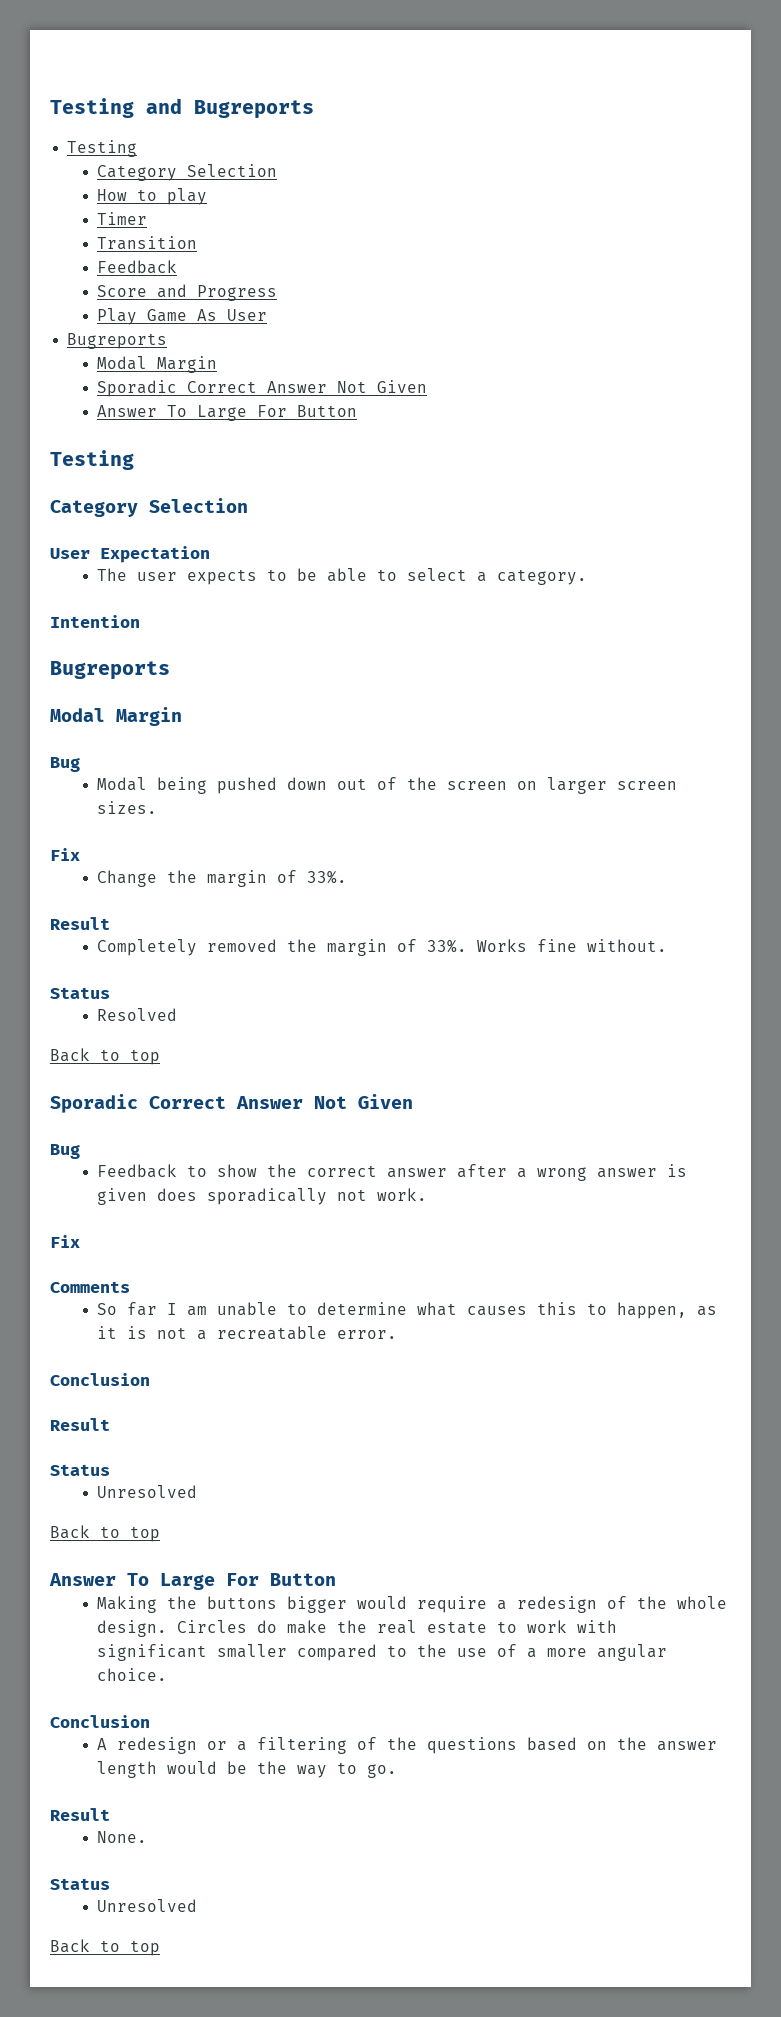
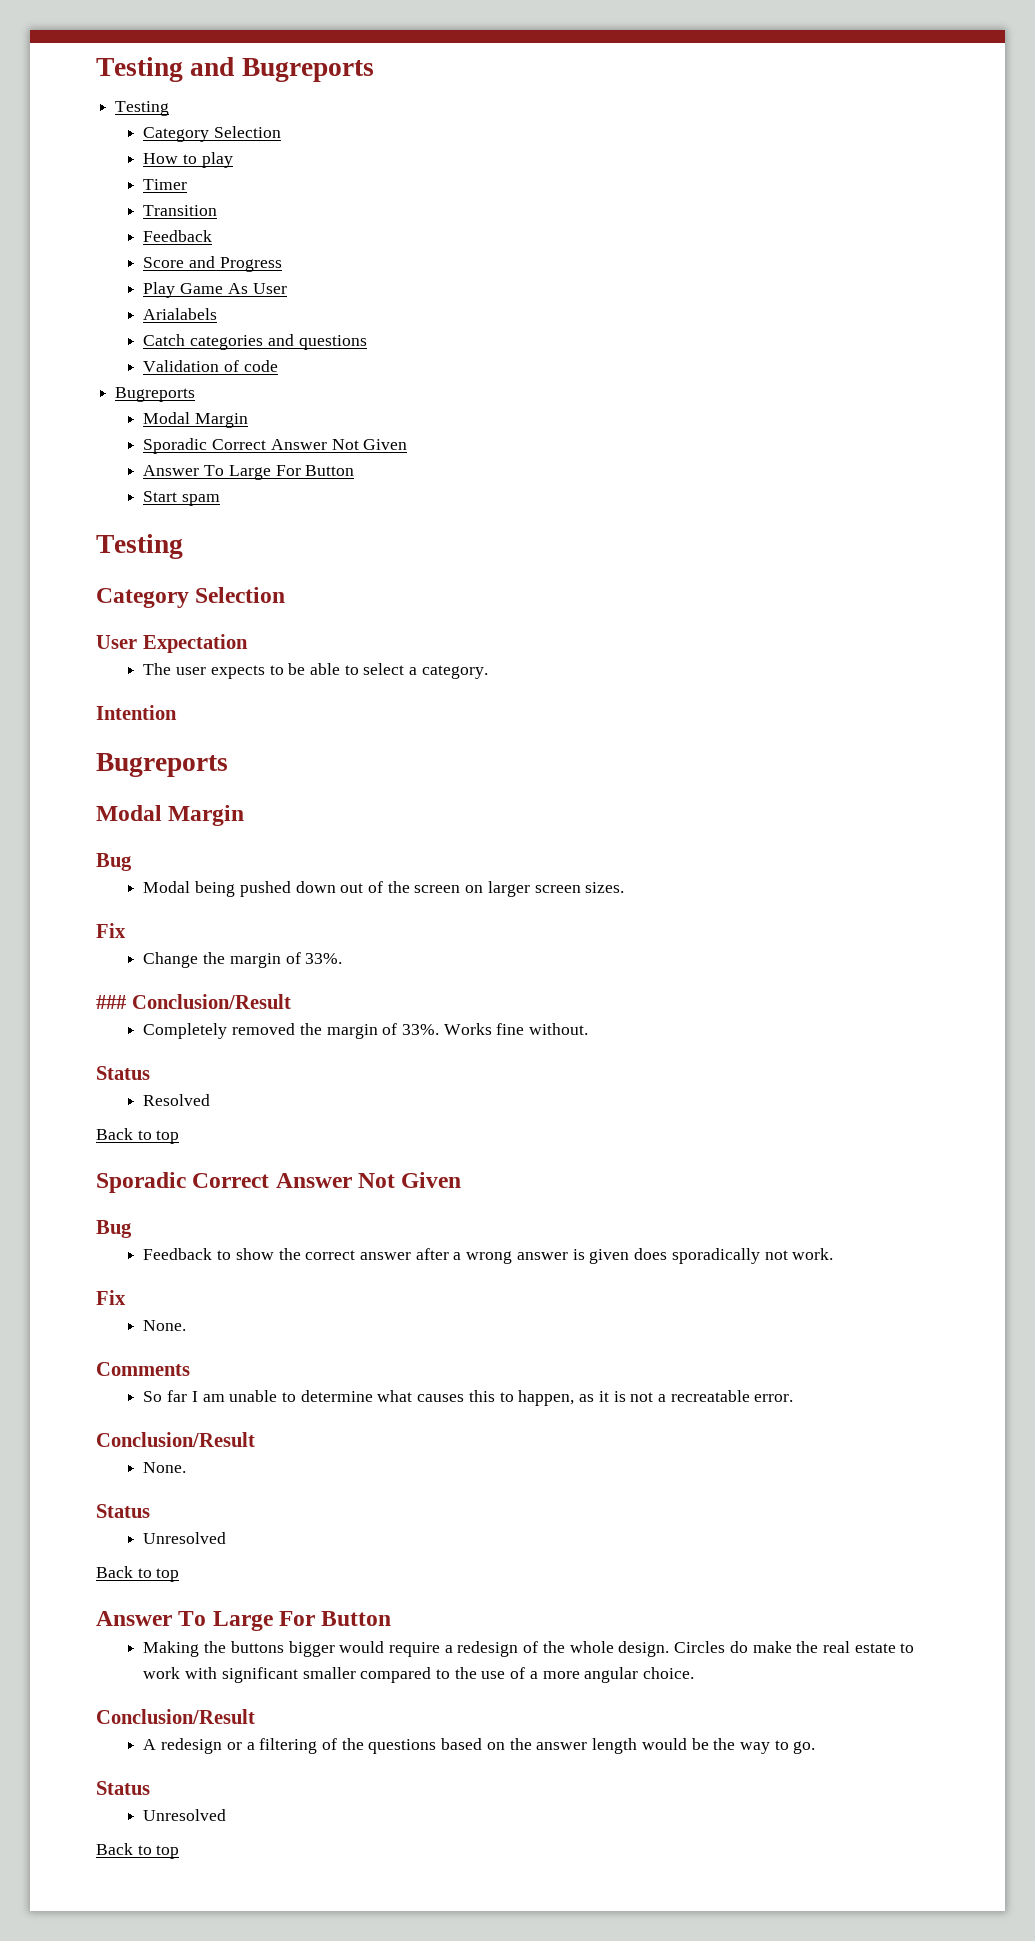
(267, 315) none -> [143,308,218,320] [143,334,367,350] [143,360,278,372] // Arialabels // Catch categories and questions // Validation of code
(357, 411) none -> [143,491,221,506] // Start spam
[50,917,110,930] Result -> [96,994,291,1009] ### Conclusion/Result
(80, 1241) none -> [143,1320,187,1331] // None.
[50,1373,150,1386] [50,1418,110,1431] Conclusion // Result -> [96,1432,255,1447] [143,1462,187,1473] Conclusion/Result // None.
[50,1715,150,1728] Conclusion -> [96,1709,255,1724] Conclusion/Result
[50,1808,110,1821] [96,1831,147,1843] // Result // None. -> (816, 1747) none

● ● ●

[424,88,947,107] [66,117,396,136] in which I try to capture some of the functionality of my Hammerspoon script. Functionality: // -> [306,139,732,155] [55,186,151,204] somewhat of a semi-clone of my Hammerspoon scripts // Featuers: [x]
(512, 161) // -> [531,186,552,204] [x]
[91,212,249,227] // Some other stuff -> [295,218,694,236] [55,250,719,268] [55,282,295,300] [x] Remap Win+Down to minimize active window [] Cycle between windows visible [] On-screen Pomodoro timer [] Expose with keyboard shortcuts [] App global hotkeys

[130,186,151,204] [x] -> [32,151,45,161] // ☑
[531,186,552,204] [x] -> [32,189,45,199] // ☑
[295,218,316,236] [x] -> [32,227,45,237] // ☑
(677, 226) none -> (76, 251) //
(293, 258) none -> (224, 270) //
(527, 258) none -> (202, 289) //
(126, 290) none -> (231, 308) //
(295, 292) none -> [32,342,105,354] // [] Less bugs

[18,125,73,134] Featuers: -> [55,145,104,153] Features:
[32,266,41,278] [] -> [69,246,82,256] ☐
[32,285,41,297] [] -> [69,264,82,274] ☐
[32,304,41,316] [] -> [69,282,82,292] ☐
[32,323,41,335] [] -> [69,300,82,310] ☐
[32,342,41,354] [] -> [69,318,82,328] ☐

● ● ●

EXERCISE AIM
Word for word, restate the lines of the listing above starting at the line with "[32,304,41,316] [] -> [69,282,82,292] ☐" and ending at the line with "[32,342,41,354] [] -> [69,318,82,328] ☐", and nothing outside them.

ANSWER TO THIS TASK
[32,304,41,316] [] -> [69,282,82,292] ☐
[32,323,41,335] [] -> [69,300,82,310] ☐
[32,342,41,354] [] -> [69,318,82,328] ☐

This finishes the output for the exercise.